[edit: fix spelling errors (twice), no changes to code.]
[Edit: Replace color images with new images that don't have an error in the right hand panel.]
@Catalytic is right that the pixel size in the new, oblique slice is 1, when measured in the units of the pixels in the original image (i.e. assuming each of the original pizels has size 1x1x1). obliqueslice(V,point,normal)
It helps me to think of an oblique slice as a setting up a new reference frame that is oriented obliquely relative to the original frame. The original frame has axes Xo,Yo,Zo. The new frame's axes are Xn,Yn,Zn. Zn points along vector "normal". The new image is in the Xn,Yn plane. Let Zn=0 at point "point". Then all the points in the oblique slice have Zn=0. Now create a grid of points with spacing 1x1 in the Xn,Zn plane. Those are the pixel centers in the new image. We can transform those back to their location in the original volume reference frame. The pixel centers in the oblique slice will not exactly coincide with voxel centers in the original slice, so at each pixel center, obliqueslice() takes a weighted average of the image intensities at the nearest voxel centers of the original image.
Since the pixels in the oblique slice have size 1x1, and the plane is tilted relative to the original volume, the oblique plane is likely to have more pixels that the original volume, at least if it passes through the center of the volume. And this is in fact what you will observe.
One thing that is interesting about the change of coordinates way of thinking about obliqueslice() is that the direction of Xn and Yn is not specified by vector "normal". So obliqueslice() decides how to orient Xn and Yn. Sometimes I like obliqueslice()'s choice for Xn and Yn, and sometimes I do not.
I have attached a script, image3dslice.m, to illustrate some aspects of how obliqueslice() works.
image3dslice.m creates a mostly black volume with array dimensions 81x71x91, i.e 81 pixels along axis Yo, 71 along Xo, and 91 along Zo. There is a white plane at every 10th pixel, i.e. at 1, 11, 21,..., in all 3 directions.
The first part of image3dslice.m takes slices parallel to the original axes, and plots them. When normal=[0,0,1], i.e. normal points along the Zo axis, then the slice is in the X-Y plane. Point "point" is chosen to be in a black area, so the resulting slice is mostly black, with size 81 rows x 71 columns, and a grid of white lines up/down and across, at every 10th pixel. See left panel in figure below. I call imshow() with the "xy" option, which puts the X,Y origin at the bottom left. When normal=[0,1,0], i.e. normal points along Yo, then the slice is parallel to the X-Z plane, and the image slice has size 91 rows by 71 columns. It is mostly black, with white lines at every 10th pixel. See center panel in figure below. When normal =[1,0,0], the normal points along Xo, and the image slice is in the Y-Z plane, and it has the expected dimensions - see right panel in image below.

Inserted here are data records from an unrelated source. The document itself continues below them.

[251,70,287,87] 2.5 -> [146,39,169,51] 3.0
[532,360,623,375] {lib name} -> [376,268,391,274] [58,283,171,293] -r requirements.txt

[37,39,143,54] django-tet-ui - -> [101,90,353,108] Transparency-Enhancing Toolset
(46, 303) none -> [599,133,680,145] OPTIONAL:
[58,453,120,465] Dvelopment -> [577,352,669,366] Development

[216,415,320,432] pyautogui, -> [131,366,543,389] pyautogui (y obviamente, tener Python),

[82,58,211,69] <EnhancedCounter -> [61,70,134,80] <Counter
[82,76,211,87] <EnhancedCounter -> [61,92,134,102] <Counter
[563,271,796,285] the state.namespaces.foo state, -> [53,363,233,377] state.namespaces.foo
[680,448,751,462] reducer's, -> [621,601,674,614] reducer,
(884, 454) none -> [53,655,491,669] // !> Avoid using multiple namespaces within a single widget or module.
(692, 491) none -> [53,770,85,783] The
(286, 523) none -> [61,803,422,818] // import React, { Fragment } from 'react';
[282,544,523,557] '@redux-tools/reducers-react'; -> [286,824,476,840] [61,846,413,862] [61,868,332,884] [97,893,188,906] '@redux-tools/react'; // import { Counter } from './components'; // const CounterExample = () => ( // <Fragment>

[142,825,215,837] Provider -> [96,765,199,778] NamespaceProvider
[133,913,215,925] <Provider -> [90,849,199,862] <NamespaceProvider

The second part of image3dslice.m take slices at oblique angles. For simplicity, the normal vector in the three examples below is rotated about just one of the orignal axes. This means the normal vector has one of its coordinates=0 in each of the three examples shown. The normal vector is rotated by 18.4 degrees. I chose this angle because the tangent of 18.4 degrees is 1/3, so the tilted plane goes 1 original voxel up for every 3 voxels over, and we will see this pattern in the results.
Note that the tilted planes have more pixels, in some directions, than the original volume dimensions. The left panel below shows the slice when normal=[ 0,.316,.949]. This normal vector is close to the Zo-axis, but it is tilted 18.4 degress toward the Yo-axis. The plane normal to "normal" has x-values identical to the original x values (because the x-component of normal=0), and the y-values are close to, but not identical to, the original y values. That is why I labeled the axes "X" and "Y*". There are 84 rows in the slice, compared to 81 rows in the orthogonal slice on the left in the previous figure. The extra pixels in the oblique slice reflect the fact that the tilted plane inside the volume is longer than the volume is tall.
The right hand panel in the image blow shows a case where obliqueslice() selected Xn and Yn axes in what I think is an unhelpful way. Since normal=[.316,.949,0], one could have chosen to let Yn (columns of the oblique slice) point in direction [0,0,1] (in the originial reference frame), and let Xn (rows of the slice) point in direction [.949,-.316,0]. Then the rows of the slice image would correspond to Zo in the volume, and the right hand slice below would look nice and rectangular, instead of being tilited.
There is a lot more one could say about the image slices above, including to evidence for 3 to 1 ratios, etc.
Matlb's obliqueslice() does not work with color volume images. Matlab's sliceViewer does display color volume images, but it does not allow oblique slicing. If you make a volume image like the one I made above, but with red, green, and blue planes in the different directions, instead of all white planes, then the oblique slices would be more revealing. With a small effort, you could write a function to apply obliqueslice() to the red, green, and blue planes of an image, then combine the slices to make a color oblique slice. So I did.